1955 wurde mit der Errichtung des Opernringhofs nach Plänen der Architekten Carl Appel, Georg Lippert und Alfred Obiditsch begonnen. Als Symbol des Wiederaufbauwillens einer zerstörten Stadt sollte das neue Gebäude nicht mit baulichen Extravaganzen aufregen, sondern vielmehr eine Synthese aus Zweckmäßigkeit und Wirkung erschaffen, ohne dabei aber die Oper in den Schatten zu stellen.
Rund 140 Firmen und an die 1.500 Arbeiter, vom Bauunternehmer bis zum Kunsthandwerker, sorgten für die Umsetzung des ambitionierten Entwurfs.
Der bewusste Verzicht auf Ornamente und die auf ökonomische Effizienz ausgelegten Büroflächen verdeutlichen die Reduktion auf funktionale Ehrlichkeit. Gleichzeitig sorgt die Größenwirkung des Gebäudes für eine bestmögliche Repräsentation der Firmenidentität.
Die reduzierte aber gewählte Linienführung, in Verbindung mit ausgewählten Baumaterialien wie italienischem Marmor und Mannersdorfer Stein, machen den Opernringhof zu einem Musterbeispiel der Wiener Nachkriegsarchitektur.
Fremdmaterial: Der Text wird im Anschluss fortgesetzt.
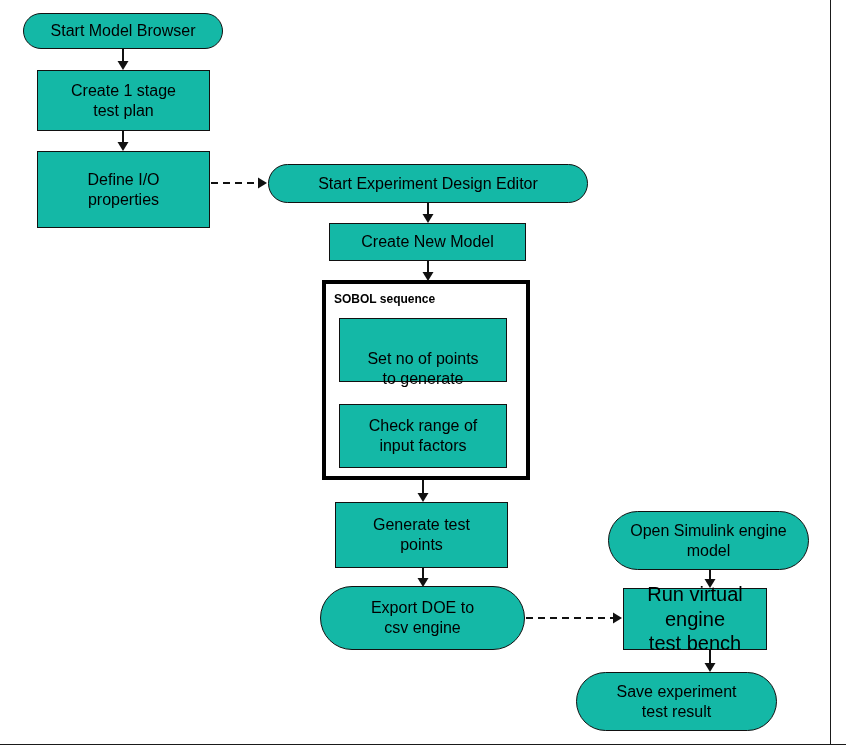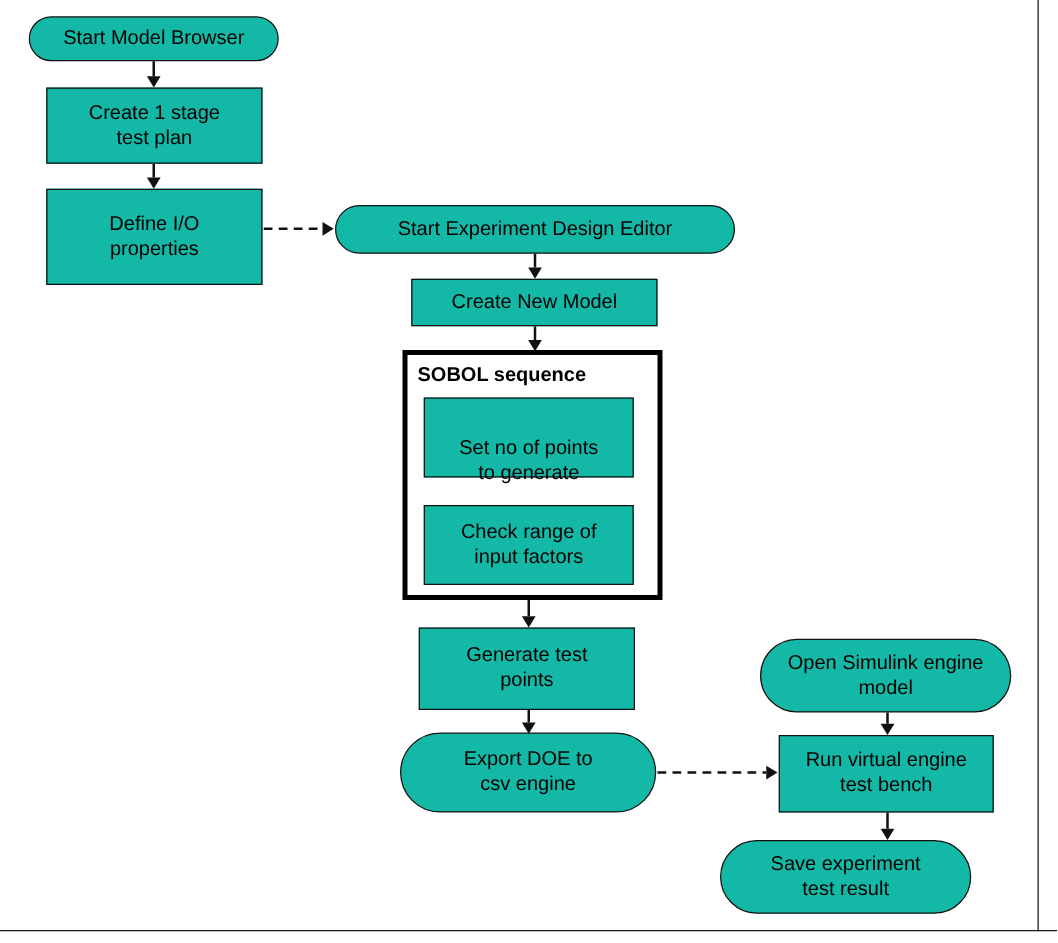"SOBOL sequence" div.group-label { font-size: 16px -> 12px }
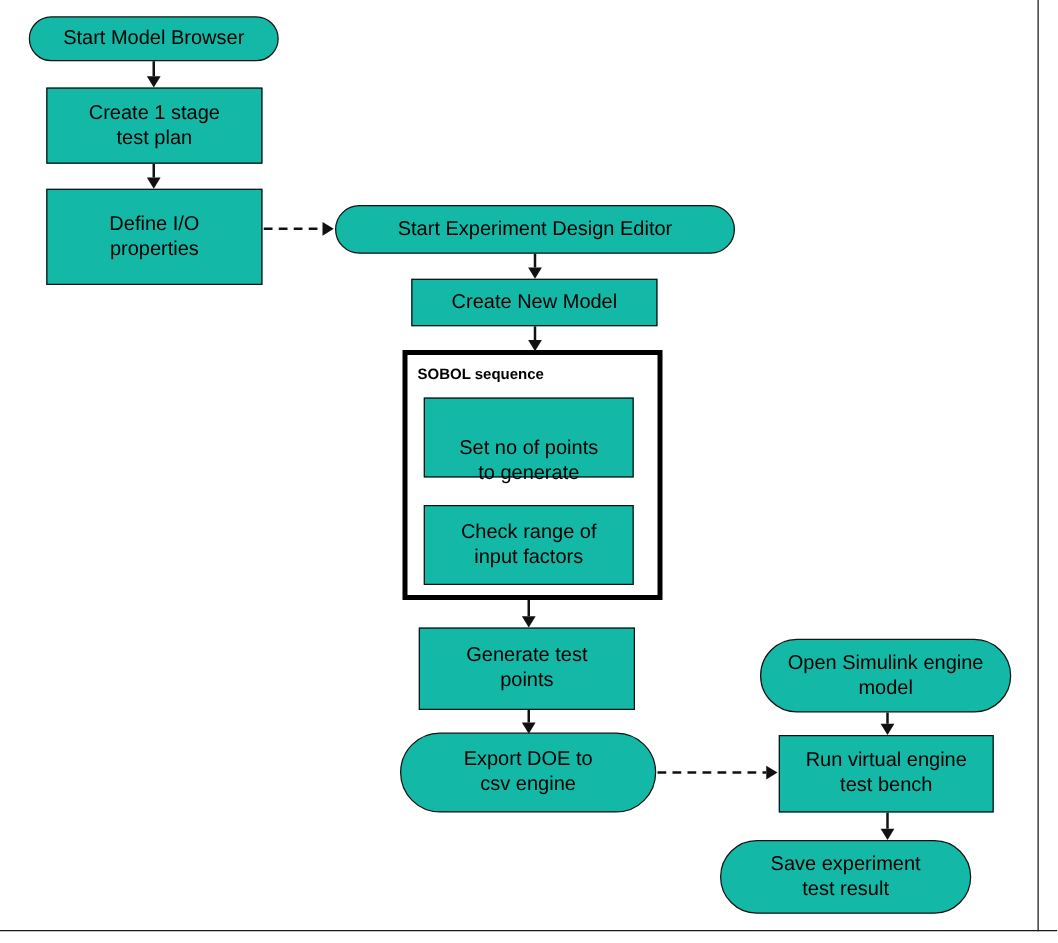"Run virtual engine" div.node { font-size: 16px -> 20px; width: 172px -> 144px }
Nicht umsonst schreibt man den Architekten zu, mit dem Bau des Opernringhofs einen „Zweiten Ringstraßenstil“ eingeläutet zu haben.
Wer einen Blick ins Detail wagt, wird erkennen, dass selbst die sanft ausgearbeiteten Arkaden eine Analogie zum Laubengang der Wiener Staatsoper herstellen.
Durch sein zeitloses Auftreten strahlt der Opernringhof heute effiziente Organisation inmitten eines geschäftigen Stadtkerns aus – als selbstbewusstes Symbol unternehmerischen Erfolgs.